Admittedly, that may be so in recent history. But go back to 1979 and the two currencies were on a par.
Moreover, exporters coped.
They coped because they were actually better off than they had been six years earlier when the New Zealand dollar was nudging nearly $US1.50.
But memories quickly fade. The debate on the exchange rate is framed by the here and now. In the intervening 39 years, the New Zealand dollar slipped to a post-float low of just under US40c in late 2000 before clawing its way back up over the following decade.
Now close to 82c in value, the "high" dollar is undoubtedly hurting exporters. The dollar has previously hit similar highs only to ease back.
This time National seems to be copping a backlash, however.
That was evident in the party's behaviour in Parliament on Wednesday afternoon when National MPs filibustered on legislation higher up the order paper to dash Mr Peters' chances of making television's early evening news bulletins.
The New Zealand First leader's Bill - which would have required the Reserve Bank "to maintain an exchange rate that is conducive to real export growth and job creation" - was always going nowhere thanks to National and its Act and United Future allies.
But the measure's political cachet lay in it providing a very timely opportunity to thrash out the arguments for and against widening the Reserve Bank Act's objectives.
Labour, the Greens and NZ First argue that New Zealand no longer has an inflation problem. It has a jobs problem.
But those who want to see the Reserve Bank give more attention to the supposedly overvalued currency have to answer some questions - such as how high is too high and equally how low is too low?
And is it the role of the Reserve Bank to gamble millions of dollars on the foreign exchange markets to prop up exporters who rely on a low exchange rate rather than address inefficiencies in their workplaces?
Such questions are easily glossed over in Opposition. They are impossible to ignore once in Government.
That may explain why Mr Peters was a lion in Opposition in the 1990s when it came to promising to make the Reserve Bank take more cognisance of the exchange rate.
He turned into a lamb as Treasurer in the National-New Zealand First coalition in accepting a policy targets agreement with then Reserve Bank governor Don Brash which did not even mention the words "exchange rate". The only concession was mention of maintaining a stable general level of prices so that monetary policy could "make its maximum contribution to sustainable economic growth, employment and development opportunities".
Nothing changed.
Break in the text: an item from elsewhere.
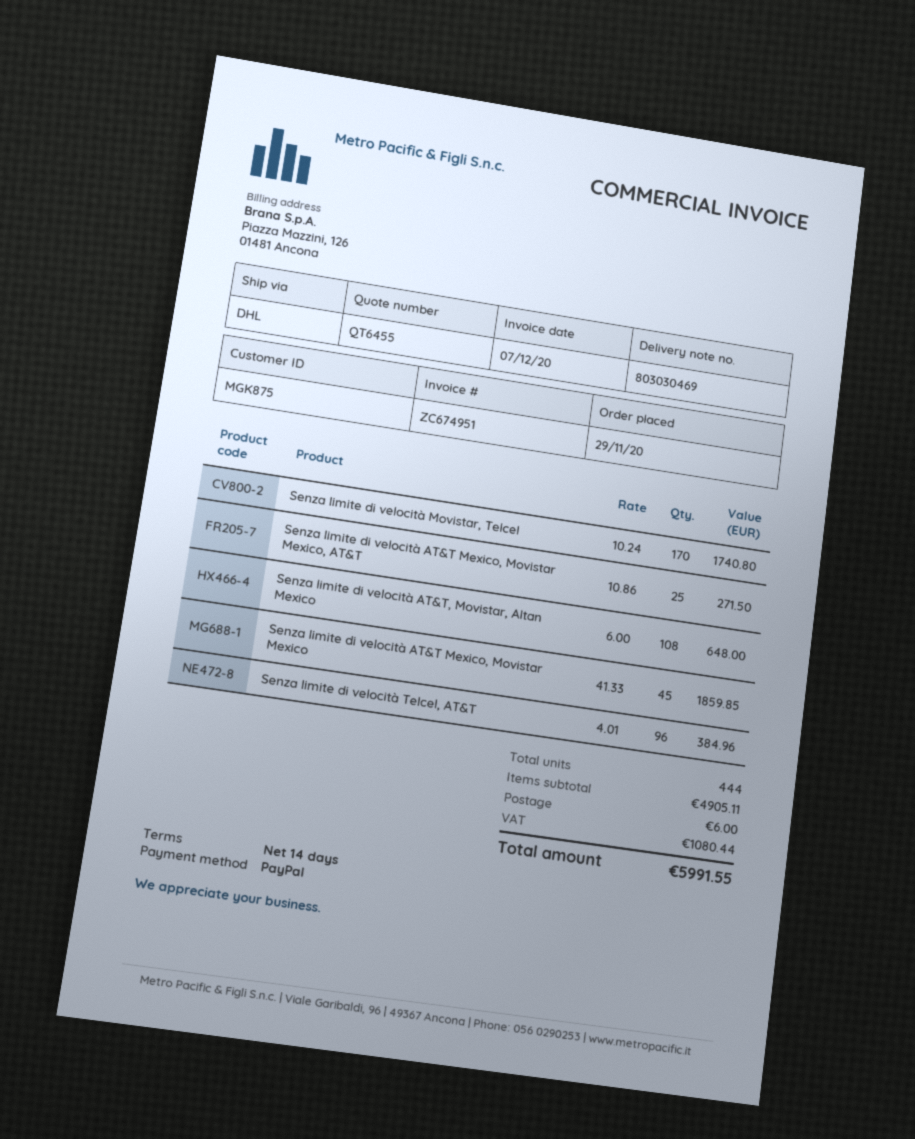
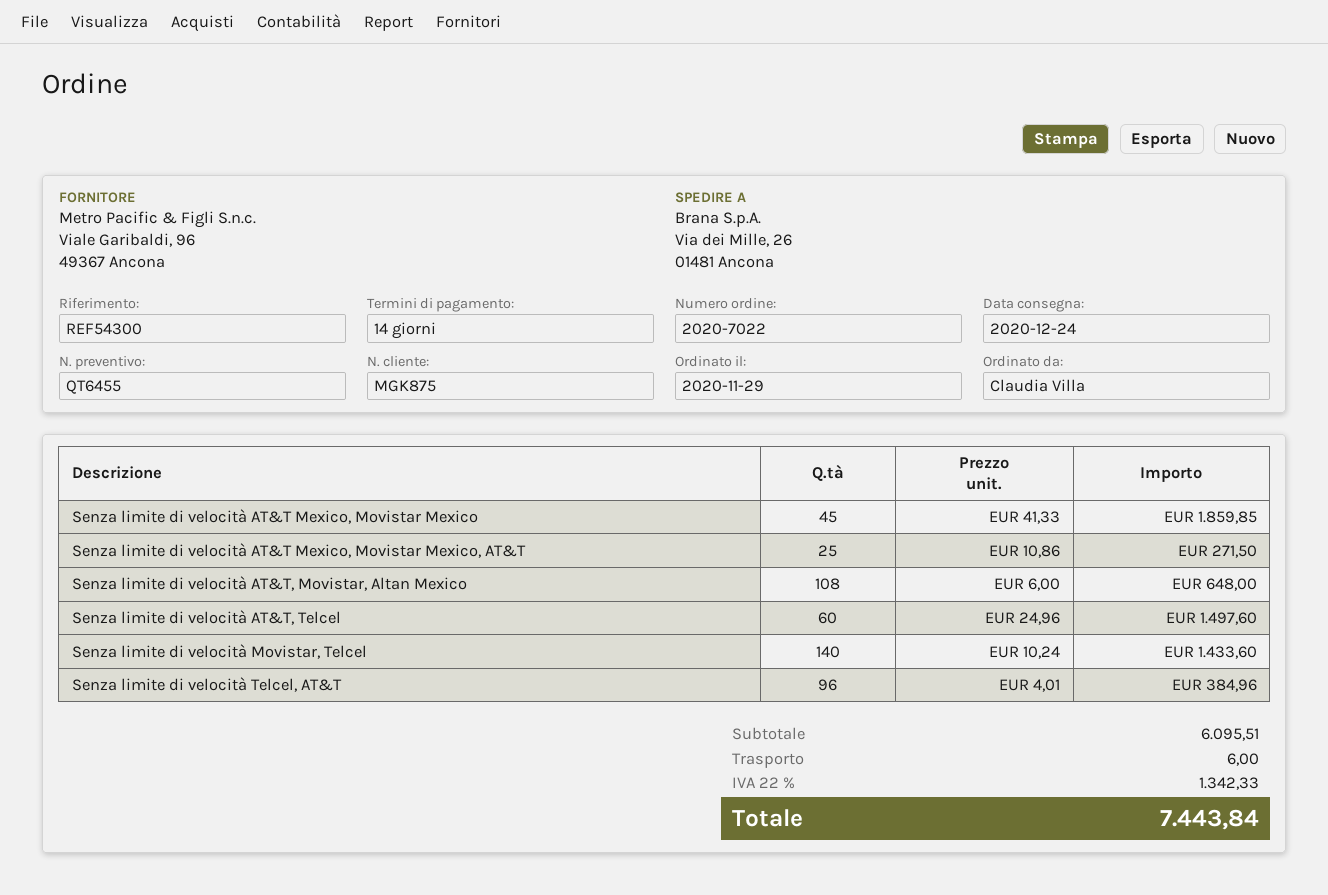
Senza limite di velocità Movistar, Telcel: 170 x 10.24 = 1740.80 -> 140 x 10.24 = 1433.60
Senza limite di velocità AT&T, Telcel: none -> 60 x 24.96 = 1497.60
subtotal: 4905.11 -> 6095.51
tax: 1080.44 -> 1342.33
total: 5991.55 -> 7443.84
It was business as usual for the Reserve Bank.
What is different now?
The exchange rate has simply become a high-profile means by which Labour, the Greens and New Zealand First seek to supplant the prevailing economic orthodoxy.
For perhaps the first time in this Administration, the walls of National's economic fortress have been breached.
Even better from the Opposition's point of view, National can do precious little about it because it is against intervening in the foreign exchange market.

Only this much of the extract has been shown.